CASTROVILLARI- Nella mattinata odierna, presso la Casa Circondariale di Castrovillari, si è consumata l’ennesima, inaccettabile aggressione ai danni di un appartenente alla Polizia Penitenziaria. Un detenuto ha aggredito, per futili motivi, un Assistente Capo in servizio, provocandogli gravi lesioni.
Si tratta di un soggetto già noto per la sua pericolosità: lo stesso detenuto era stato trasferito, nel settembre 2025, dalla Casa Circondariale di Potenza a quella di Castrovillari, proprio a seguito di reiterate aggressioni ai danni del personale. Nonostante ciò, nulla è stato fatto per prevenire l’ennesimo episodio di violenza. Lo rende noto Gaetano Maurmo, vice segretario regionale del Sappe.
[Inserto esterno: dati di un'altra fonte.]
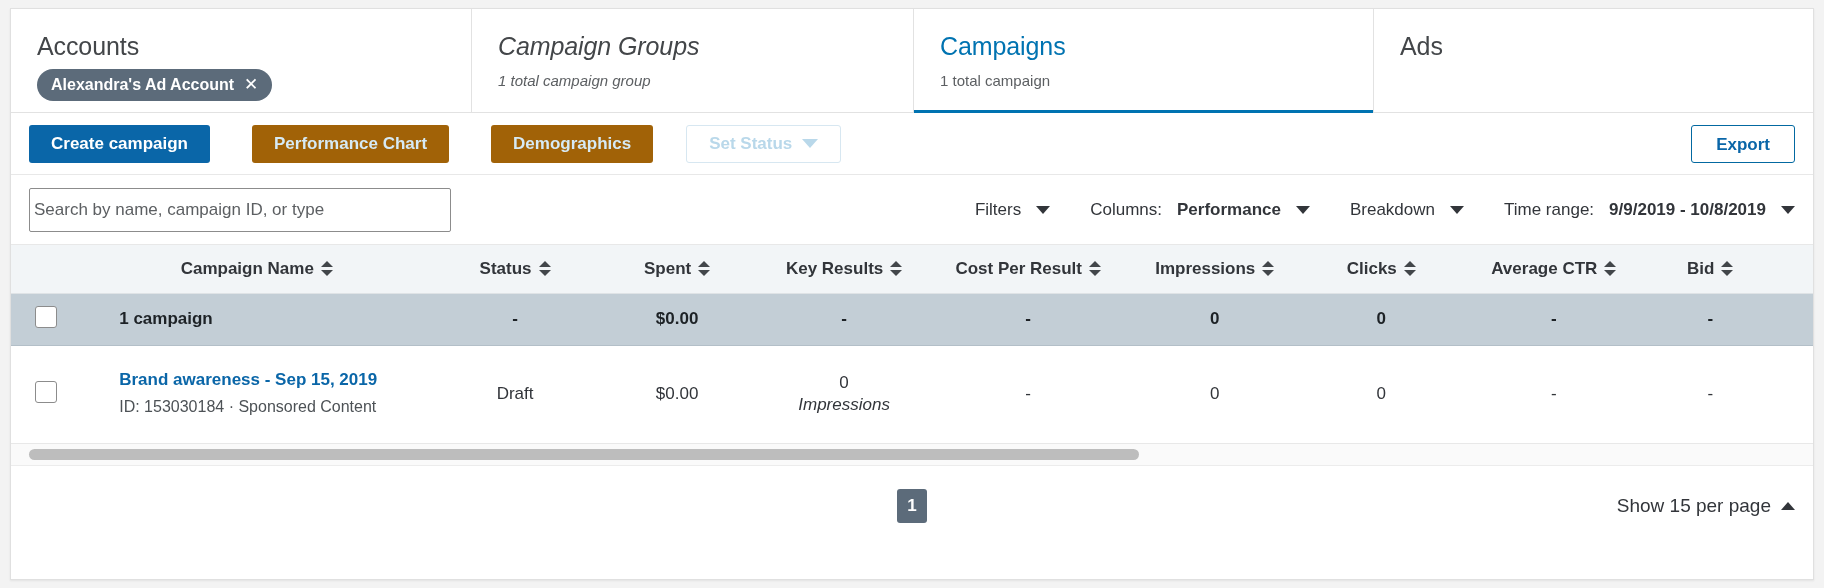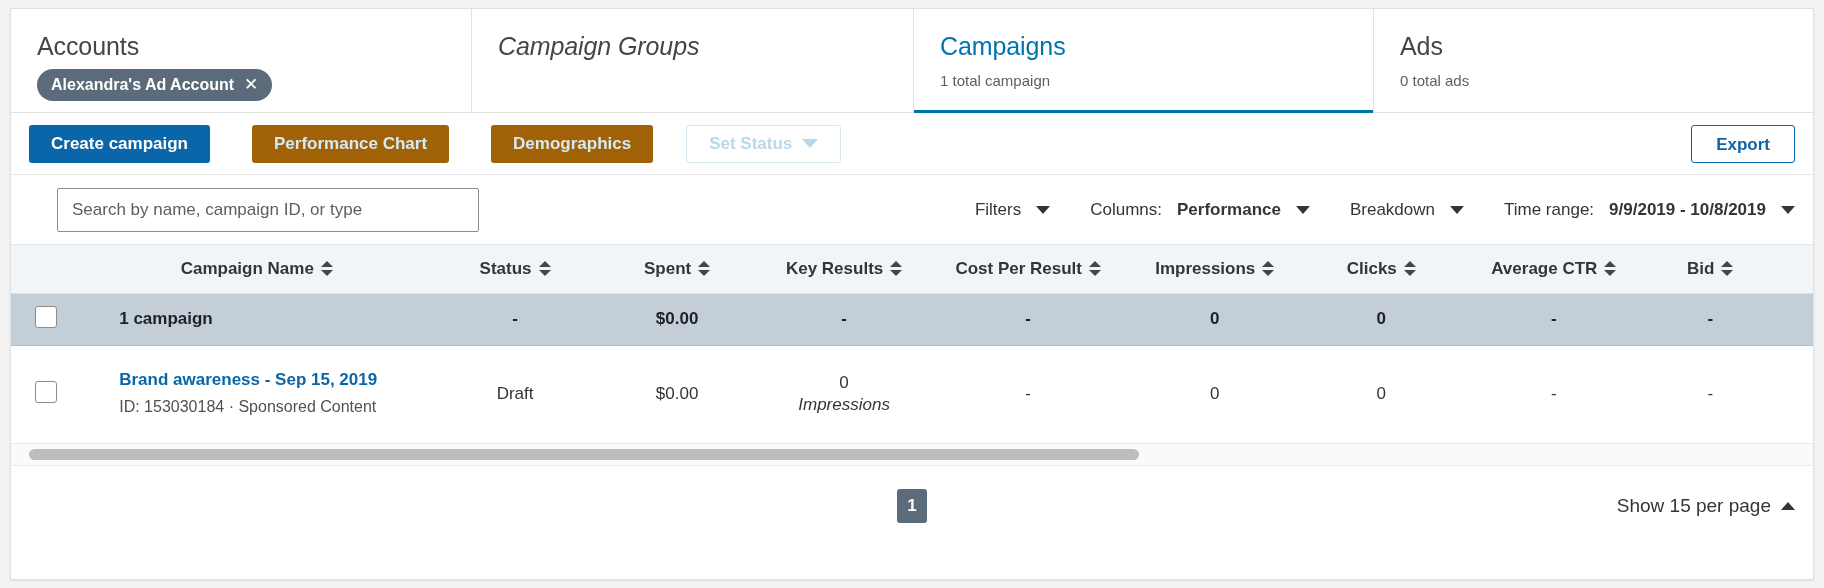--- a/index.html
+++ b/index.html
@@ -354,6 +354,7 @@
 
       <div class="tab groups">
         <div class="tab-title">Campaign Groups</div>
+        <div class="tab-sub">1 total campaign group</div>
       </div>
 
       <div class="tab campaigns">

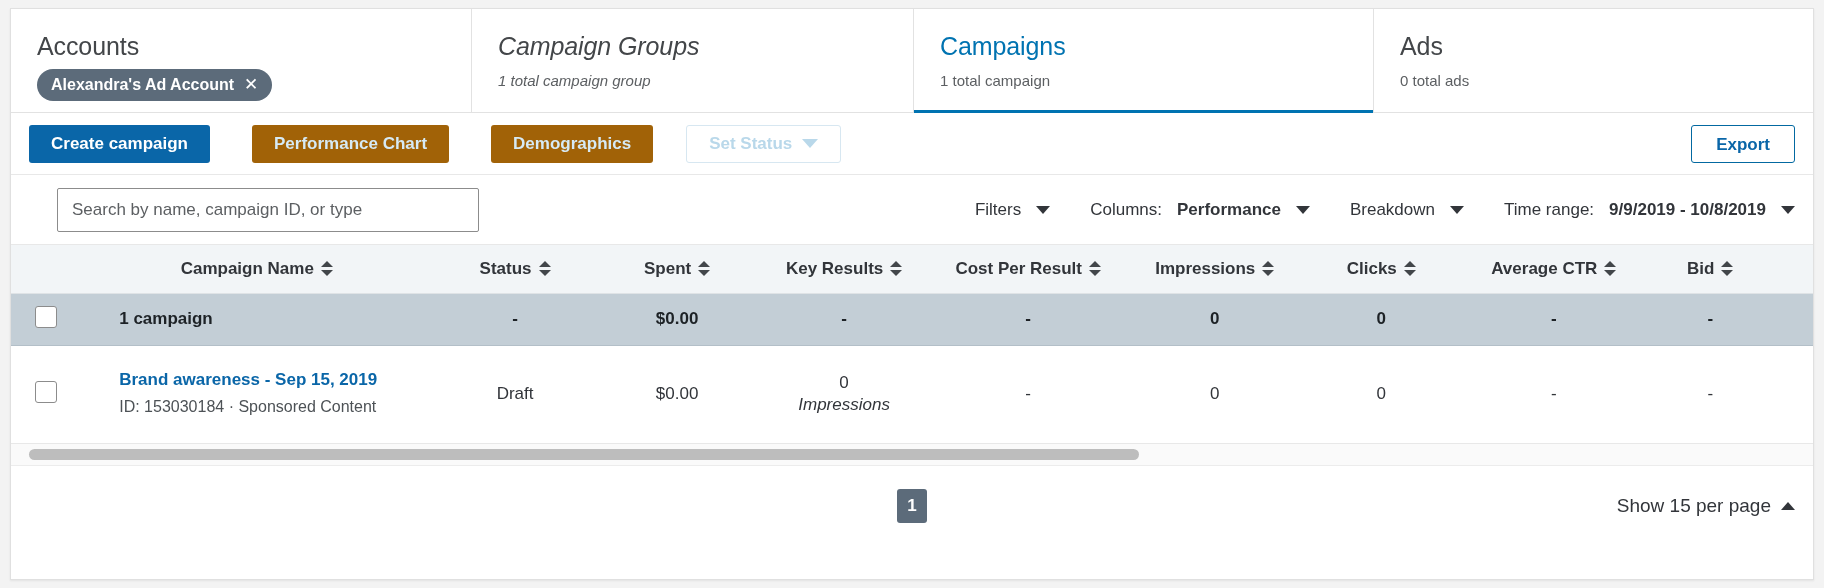--- a/index.html
+++ b/index.html
@@ -365,7 +365,6 @@
 
       <div class="tab ads">
         <div class="tab-title">Ads</div>
-        <div class="tab-sub">0 total ads</div>
       </div>
 
     </div>

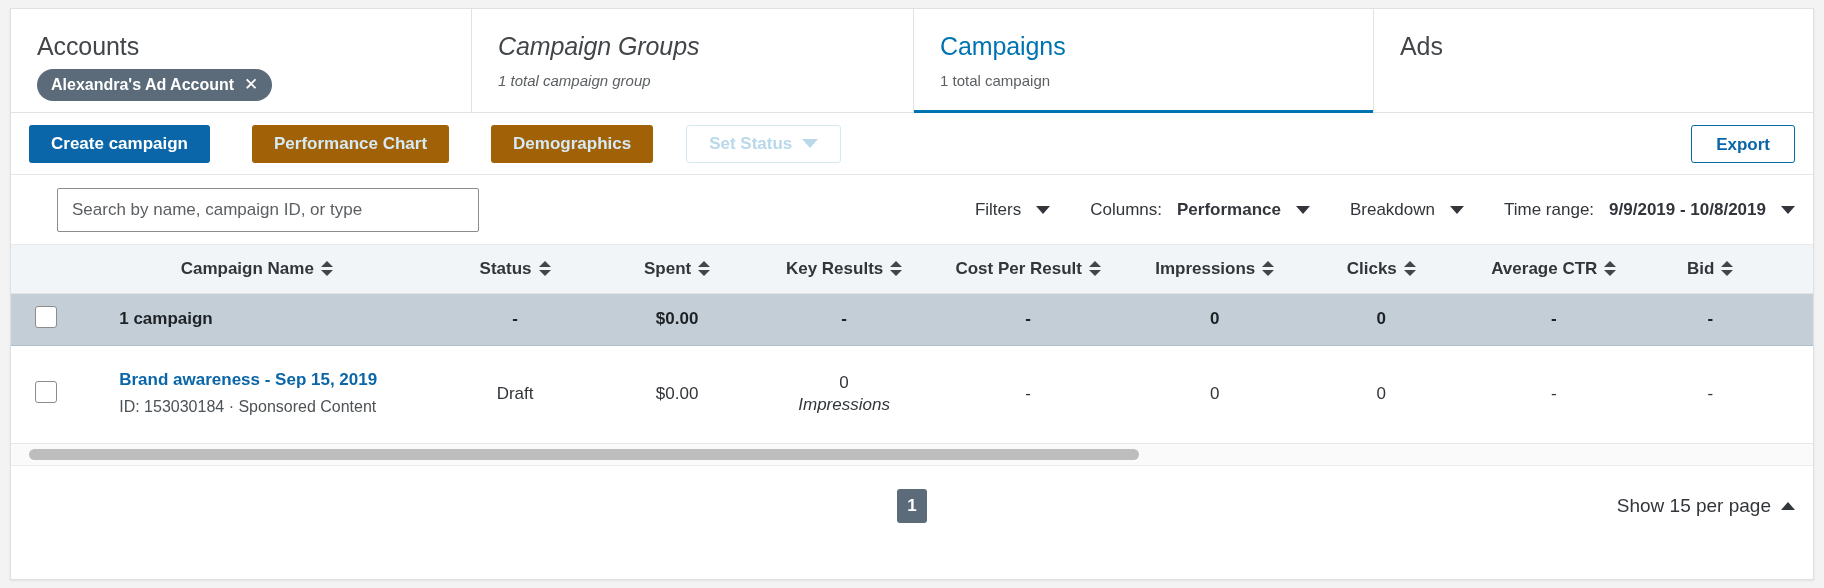--- a/index.html
+++ b/index.html
@@ -149,13 +149,12 @@
     height: 44px;
     border: 1px solid #8c8c8c;
     border-radius: 2px;
-    padding: 0 14px;
+    padding: 0 4px;
     font-family: "Liberation Sans", sans-serif;
     font-size: 17px;
     color: #333;
     background: #fff;
     outline: none;
-    margin-left: 28px;
   }
   .search-input::placeholder { color: #5c5f62; }
   .filters-right {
“Il poliziotto penitenziario – affermano Giovanni Battista Durante, segretario generale aggiunto del Sappe e Francesco Ciccone, segretario nazionale – ha riportato un trauma allo zigomo destro e un ematoma all’occhio, con una prognosi di 30 giorni. Numeri e referti che raccontano una realtà drammatica: servitori dello Stato lasciati soli, costretti a lavorare in condizioni di rischio costante, senza tutele adeguate e con organici ridotti all’osso. Questa amministrazione a due velocità- proseguono Durante e Ciccone – dove si fanno grandi progetti al centro e le carceri sono invece abbandonate a se stesse non ci piace più. Chiediamo adeguate tutele per i poliziotti che lavorano in carcere, vittime di circa 2000 aggressioni all’anno.
Esprimiamo piena e incondizionata solidarietà al collega aggredito, augurandogli una pronta guarigione, con la consapevolezza che la solidarietà, da sola, non basta più. È inaccettabile che la violenza all’interno degli istituti penitenziari continui a essere trattata come un fatto ordinario.
Si chiede con forza all’Amministrazione Penitenziaria un intervento immediato e concreto: trasferimenti urgenti dei detenuti violenti, rafforzamento degli organici, ripristino delle condizioni minime di sicurezza e rispetto per la dignità professionale della Polizia Penitenziaria. Ogni ulteriore inerzia renderà l’Amministrazione direttamente responsabile di quanto potrà ancora accadere.
La sicurezza del personale non è negoziabile. La Polizia Penitenziaria non può e non deve più pagare il prezzo dell’inefficienza dello Stato.
É giunto il momento che gli agenti vengano tolti dalle sezioni detentive ordinarie di media sicurezza e organizzati in gruppi che agiscono con interventi e controlli mirati. Non più da soli nelle sezioni detentive”.